Les championnats de France sont devenus, avec le temps, la chasse gardée d’une équipe (Groupama-FDJ) qui est passée maître dans l’art de bien les préparer, de bien les aborder… pour souvent les gagner. Une affaire de culture et de philosophie savamment entretenue par Marc Madiot.
Après le troisième titre d’Arnaud Démare, le 23 août sur le circuit de Grand-Champ dans le Morbihan, la joie très démonstrative de Marc Madiot se suffisait à elle-même pour expliquer tout ce qui lie Groupama-FDJ aux championnats de France. S’adressant aux stagiaires de la Conti qui venaient d’être les témoins de ce nouveau succès, l’emblématique manager français leur lançait :
« Eh les jeunots, ça vous fait b… ça quand même, non ? Quand je vous dis que vous n’êtes pas dans une équipe comme les autres, vous avez compris pourquoi ! » Depuis qu’il a été, lui même, champion de France en 1987 (un an après son frère, Yvon), Marc Madiot a toujours considéré le maillot tricolore comme le plus beau de tous.

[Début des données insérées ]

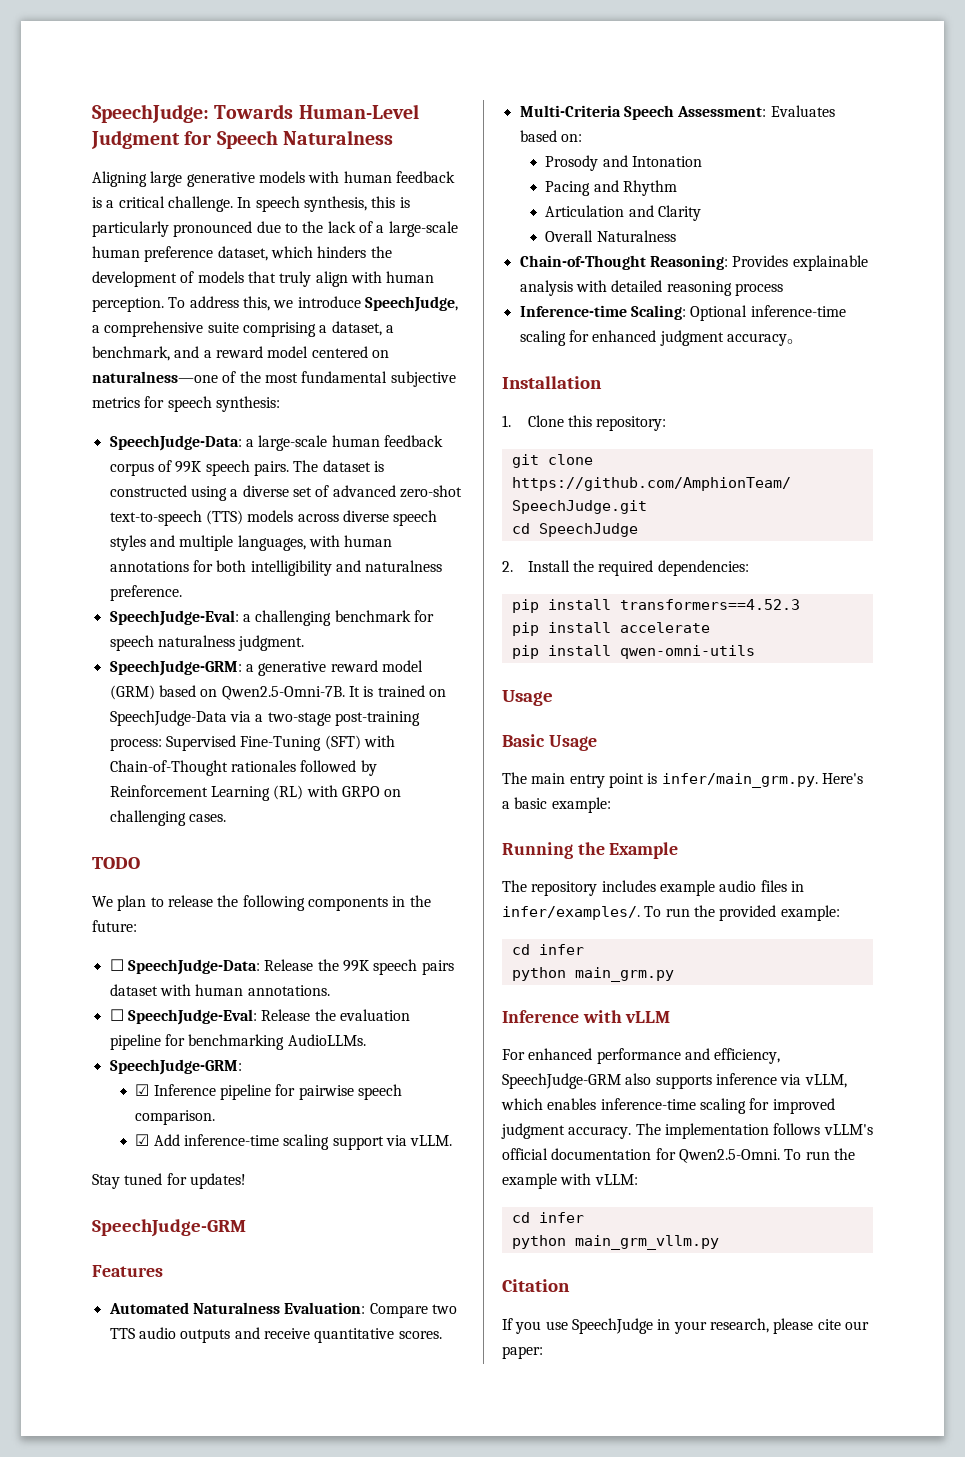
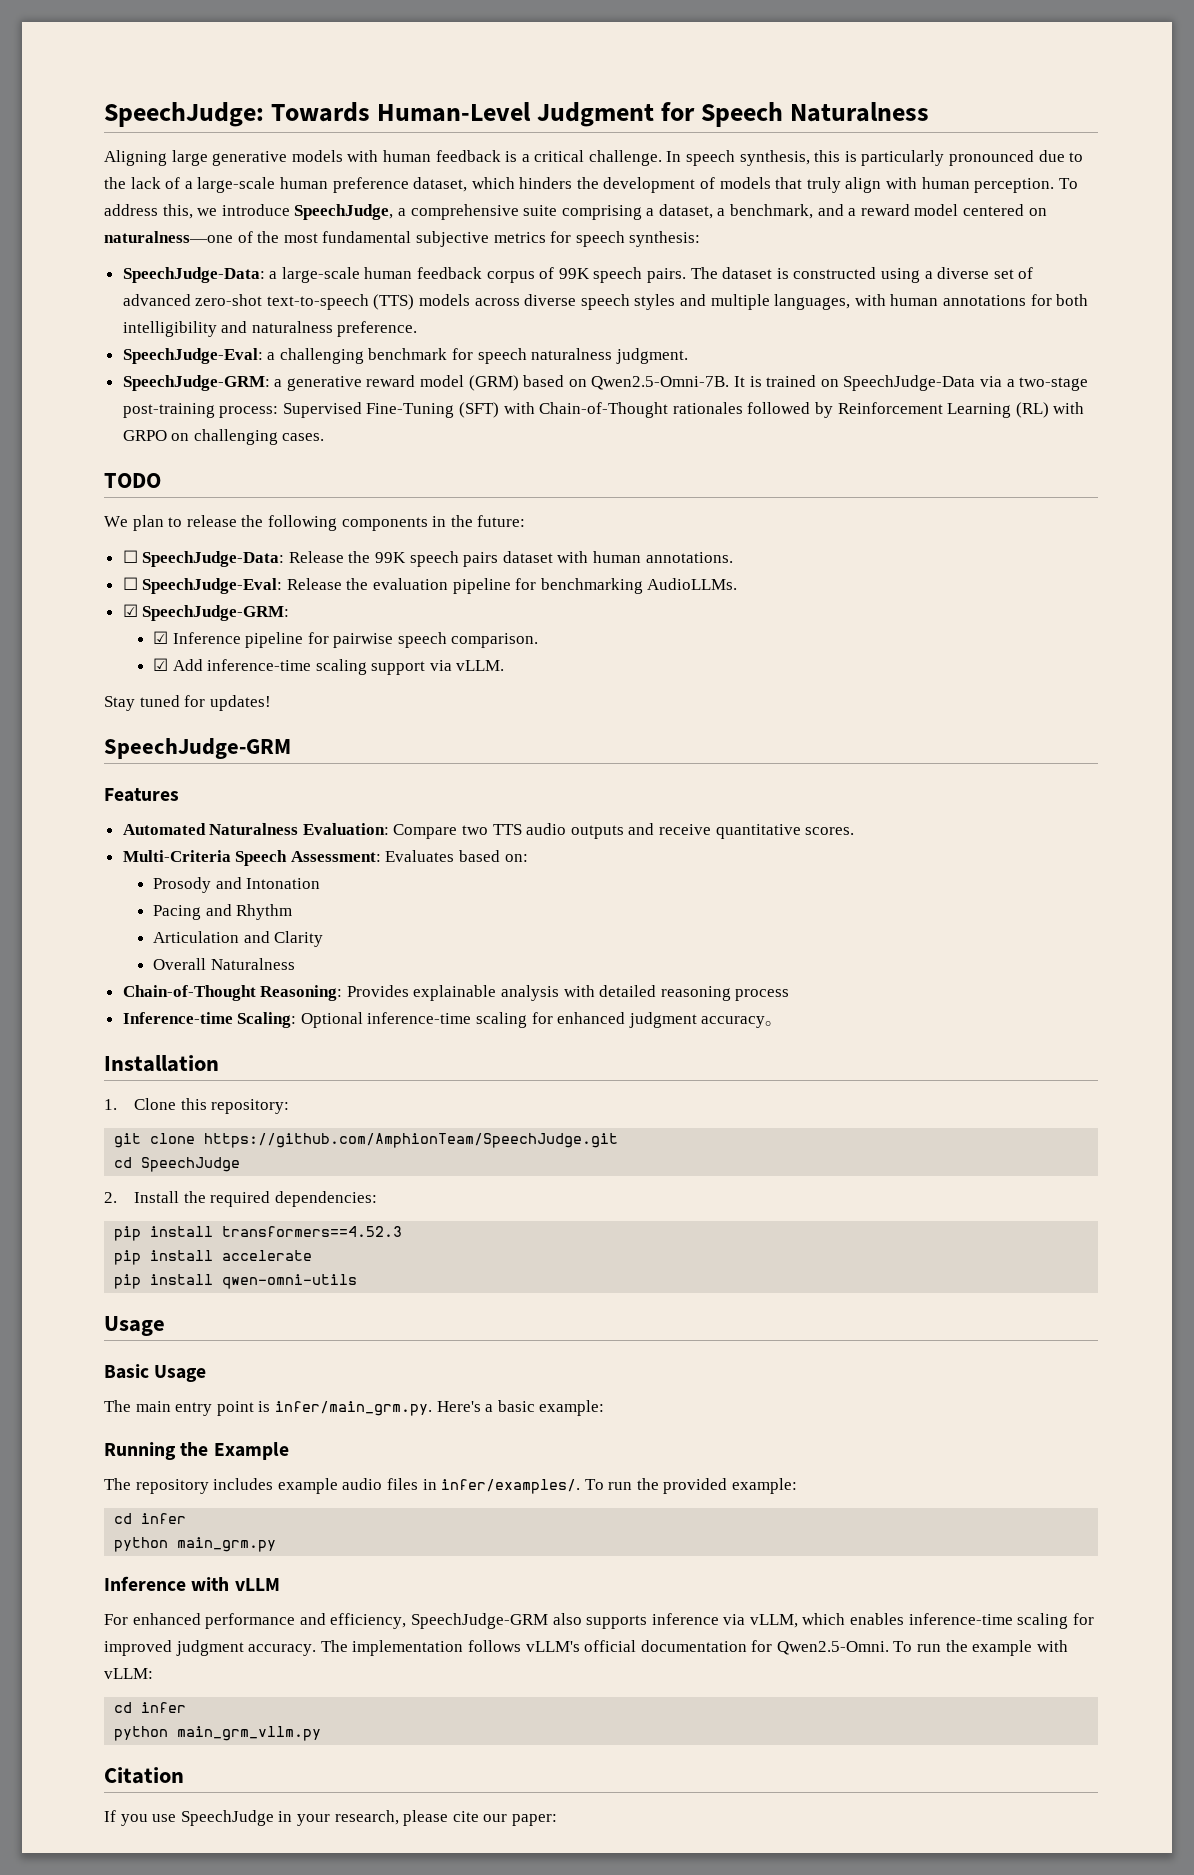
  ☐ SpeechJudge-Eval: Release the evaluation pipeline for benchmarking AudioLLMs.
- SpeechJudge-GRM:
+ ☑ SpeechJudge-GRM:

Démare, nouveau champion de France avec Groupama-FDJ
Une fois passé de l’autre côté, patron d’équipe, il n’a jamais cessé d’en défendre la symbolique, de refuser par exemple de le voir parasité par des sponsors.
C’est donc un maillot vierge de toute publicité que portent les champions de France de chez Groupama depuis le premier, en 2002, Nicolas Vogondy (voir interview ci-contre), jusqu’au dernier, en 2020, Arnaud Démare. Pour expliquer cette démarche qui, depuis, a fait d’autres adeptes à l’étranger, Madiot convoque ses sentiments les plus patriotiques :
« C’est plus qu’un maillot, c’est un drapeau et ça se respecte d’autant plus que, pendant une année complète, on le porte sur soi. C’est un maillot prestigieux que l’on reconnait et que l’on identifie partout dans le monde. Il a une forte valeur symbolique. Il symbolise la profession. Quand un ministre, un président ou une autre sommité se déplacent sur une épreuve cycliste, on lui présente toujours le champion de France. »
De là à y briller et à se constituer un tel palmarès, avec huit titres depuis 1997, dont sept depuis 2012, il y a un fossé que Groupama-FDJ a depuis longtemps franchi, passée maître dans la préparation physique, et surtout psychologique de l’épreuve nationale de référence.
« Il faut croire que mes coureurs adhèrent à mon discours parce qu’ils réussissent magnifiquement, précise le Mayennais… ou que je les choisis bien (rires) ! » Après Vogondy qui a donc ouvert le bal en 2002, tous ont toujours reçu le message cinq sur cinq, de Bouhanni en 2012 à Démare en 2014, 2017 et 2020, sans oublier les deux victoires de Vichot en 2013 et 2016, celle de Roux en 2018.
« Quand on a ce maillot, on se transforme et c’est pour ça qu’il est magique »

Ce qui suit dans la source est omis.